В общем… на Пресне он в рассказах поразвернулся. Он перескакивал с темы на тему. – Как они с офицерами посетили харем взятого в плен Османа-паши. – Граф – он имел в виду Паскевича – послал офицеров убедиться, что женам паши не чинят никаких обид: паша просил лично графа об охране харема. «После долгих препирательств к нам вышла одна из жен, закутанная с ног до головы – чадра и прочее. Так что нельзя было убедиться до конца, что это – не переодетый мужчина. Она заверила, что жены всем довольны и благодарят русских офицеров».
– В подтверждение ее слов я увидел в окошке, – круглом, наверху торчало шесть или восемь черноглазых мордашек, – они смотрели с интересом на нас и при взгляде моем стали прикладывать пальчик ко рту. Я и промолчал, конечно.

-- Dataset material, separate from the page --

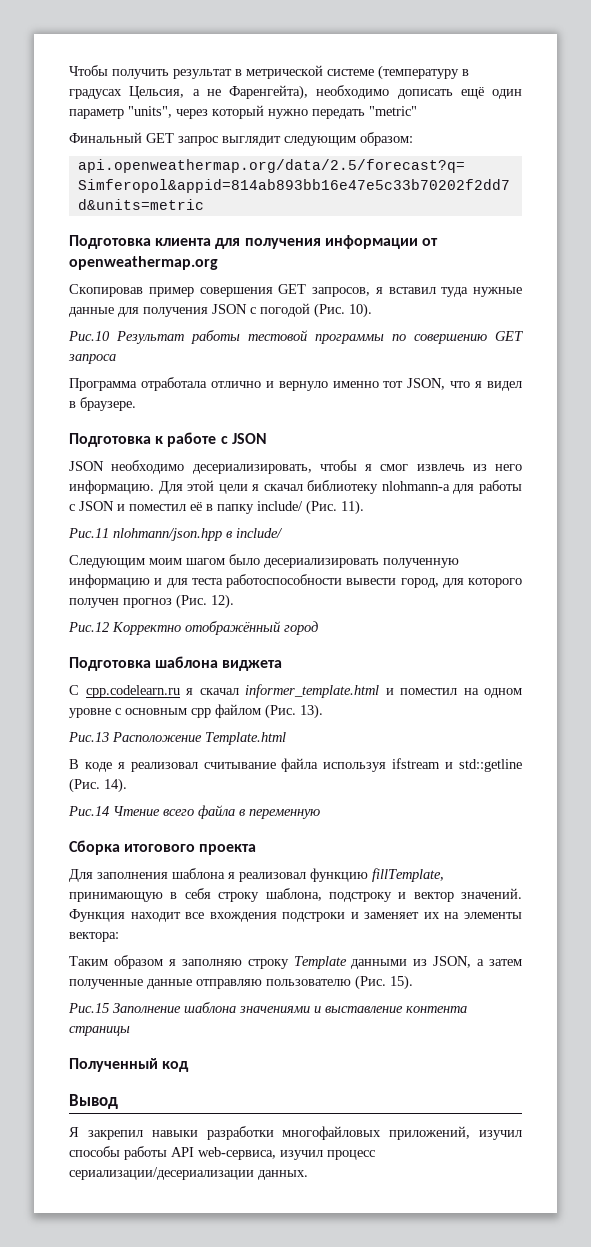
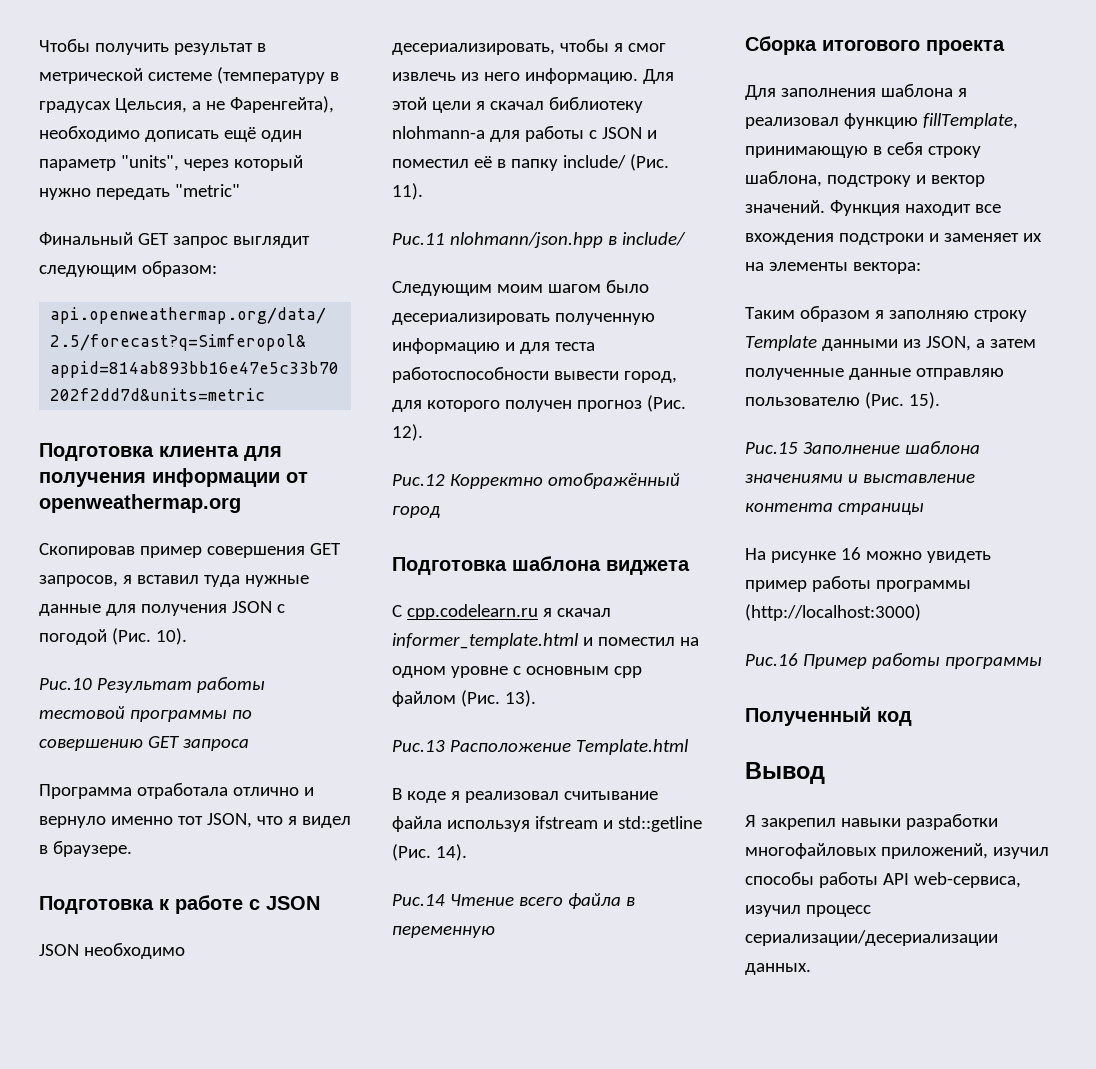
(130, 1031) none -> [745,547,991,563] [745,576,971,592] [745,604,921,621] [745,653,1042,669] // На рисунке 16 можно увидеть пример работы программы (http://localhost:3000) // Рис.16 Пример работы программы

– Не слишком красивы, по правде. Не слишком.
– А что вы считаете красотой?
– Не знаю. Например, вас, – это относилось к обеим, разумеется. При сем присутствовал еще Киселев – жених Элизы. Он теперь почти не расставался с невестой. Но они с Александром были симпатичны друг другу.
Покуда все шло прекрасно. Он заезжал сюда раза три на дню. Он здесь дневал – только что не ночевал. Он был в своей стихии.
– Среди пленных оказался гермафродит, и мы осмотрели его в присутствии врача.
– Зачем? – возмутилась Екатерина. – Это ж непристойно!
– Так вышло! – нахмурился Александр. – Но главное – не это… а что он нам сказал!.. «– Кто оскопил тебя?» – Он ответил: «Бог!» Как вам нравится?
– Все равно нехорошо! – сказала Екатерина. Ей эта история была неприятна.
Он рассказывал о боях. О бомбардировке Арзрума тяжелыми снарядами. И что, когда доложили, что снаряд угодил в город, кажется, на городскую площадь – он, Александр, обрадовался и захлопал в ладоши, а граф Паскевич сказал: «Ничего хорошего нет!»
О том, как убили генерала Бурцова под Байтбурдом.
– Он звал меня к себе на левый фланг. Но я остался на правом, где был Раевский. Вообще, там оказалось много моих приятелей. И Пущин-младший там. После всех своих злоключений!.. – объяснил, что Пущина-младшего тоже судили по делу 14 декабря.
– Многие считали Бурцова движителем побед графа!.. Я случайно не поехал к нему, – весело похвастался он.
– А если б вас убили, что бы мы делали? (Екатерина.)
– Вы? Вы встретили б другого поэта! – отпустил он легкомысленно.
– Вы считаете, что я могу, встретивши Пушкина, отличить еще другого поэта? Это смешно! Следующий мой избранник, если он, не дай Бог, явится, не будет писать – ни стихов, ни прозы!
Такая жесткая девочка! Он смутился. Понял, что задел ее.
– Бурцов был одним из главных участников первых тайных обществ. – Но это – между нами! – Его простили, и он погиб как воин.
Он еще рассказал, как умирал татарский бек, «из наших». – То есть из тех мусульман, кто воюет на нашей стороне. – Его юный приближенный рыдал в голос, мулла читал молитву… А бек полусидел – спокойно и величаво, едва ли не торжественно. Будто ждал важной встречи с кем-то великим и не знал, что скажет ему.